Neste caso em particular, a infecção resistente a medicamentos do paciente foi devido à resistente Klebsiella pneumoniae, uma superbactéria particularmente desagradável que forma biofilmes persistentes que permitem que ela se recupere de repetidos tratamentos com antibióticos.

“Os biofilmes são estruturas elaboradas por comunidades bacterianas ligadas à superfície de implantes ou fragmentos de tecido avascular. Dentro dos biofilmes, as células persistentes formam uma subpopulação de células metabolicamente dormentes que desempenham um papel importante na capacidade dos biofilmes de sobreviver e se recuperar do tratamento com antibióticos”, os autores explicam.

Atualmente, ainda há falta de dados sobre a eficácia geral da terapia fágica para infecções bacterianas resistentes, bem como o potencial de quaisquer efeitos adversos que possam ocorrer aos pacientes.

Por causa disso, os médicos tomaram medidas de precaução, aplicando os fagos localmente nas áreas infectadas, em vez de por via intravenosa. Além disso, um curto curso de tratamento com fagos – apenas seis dias – foi escolhido para minimizar a chance de o sistema imunológico do paciente responder negativamente.

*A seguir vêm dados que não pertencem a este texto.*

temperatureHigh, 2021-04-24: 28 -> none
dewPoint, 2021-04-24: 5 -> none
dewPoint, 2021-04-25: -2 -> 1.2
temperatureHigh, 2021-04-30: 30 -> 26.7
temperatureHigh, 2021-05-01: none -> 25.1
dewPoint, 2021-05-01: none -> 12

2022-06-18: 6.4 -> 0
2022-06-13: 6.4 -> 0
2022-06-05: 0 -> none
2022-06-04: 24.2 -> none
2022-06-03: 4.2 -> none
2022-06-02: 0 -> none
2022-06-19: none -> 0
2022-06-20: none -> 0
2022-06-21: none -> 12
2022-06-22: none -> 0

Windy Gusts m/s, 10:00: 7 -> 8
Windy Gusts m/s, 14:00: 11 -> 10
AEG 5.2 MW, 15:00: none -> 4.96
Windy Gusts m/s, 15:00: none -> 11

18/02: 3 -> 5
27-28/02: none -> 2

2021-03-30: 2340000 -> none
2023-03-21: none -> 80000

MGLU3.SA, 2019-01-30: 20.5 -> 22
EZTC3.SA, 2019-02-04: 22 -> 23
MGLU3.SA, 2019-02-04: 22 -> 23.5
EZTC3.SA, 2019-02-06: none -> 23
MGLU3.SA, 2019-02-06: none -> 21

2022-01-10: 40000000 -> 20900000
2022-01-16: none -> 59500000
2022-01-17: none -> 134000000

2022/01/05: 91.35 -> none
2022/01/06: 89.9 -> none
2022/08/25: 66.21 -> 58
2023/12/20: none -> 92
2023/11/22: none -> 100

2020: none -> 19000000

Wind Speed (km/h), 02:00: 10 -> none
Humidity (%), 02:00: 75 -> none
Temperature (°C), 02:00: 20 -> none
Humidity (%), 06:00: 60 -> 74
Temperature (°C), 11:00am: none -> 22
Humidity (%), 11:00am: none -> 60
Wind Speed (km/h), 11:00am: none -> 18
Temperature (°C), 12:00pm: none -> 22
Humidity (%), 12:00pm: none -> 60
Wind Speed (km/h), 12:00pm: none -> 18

No entanto, três meses após o tratamento com fagos, a condição do paciente melhorou drasticamente, com a infecção bacteriana finalmente vencida.

Os autores acreditam que a combinação de um tratamento personalizado de fagos, juntamente com o uso de um curso mais longo de antibióticos, formou uma espécie de one-two punch, onde os fagos foram capazes de quebrar os biofilmes defensivos, permitindo aos antibióticos um caminho claro para finalmente eliminar a infecção bacteriana.

“Os dados in vitro indicam que a combinação fago-antibiótico foi mais eficaz na redução das contagens bacterianas para K. pneumoniae em biofilmes maduros do que antibióticos ou fagos sozinhos.”

Felizmente, não houve resultados negativos observados associados ao uso de fagos para o paciente. Três meses após o início da terapia com antibióticos, a condição da mulher melhorou drasticamente e sua ferida finalmente estava cicatrizando adequadamente.

Finalmente, 798 dias após a lesão, os médicos conseguiram descontinuar o tratamento com antibióticos; não houve nenhum sinal de infecção recorrente depois, e o paciente foi capaz de recuperar lentamente a mobilidade.

“O presente estudo de caso pode abrir uma nova maneira de pensar sobre a terapia fágica: o uso de combinações de fagos-antibióticos ajustadas individualmente”, escrevem os autores.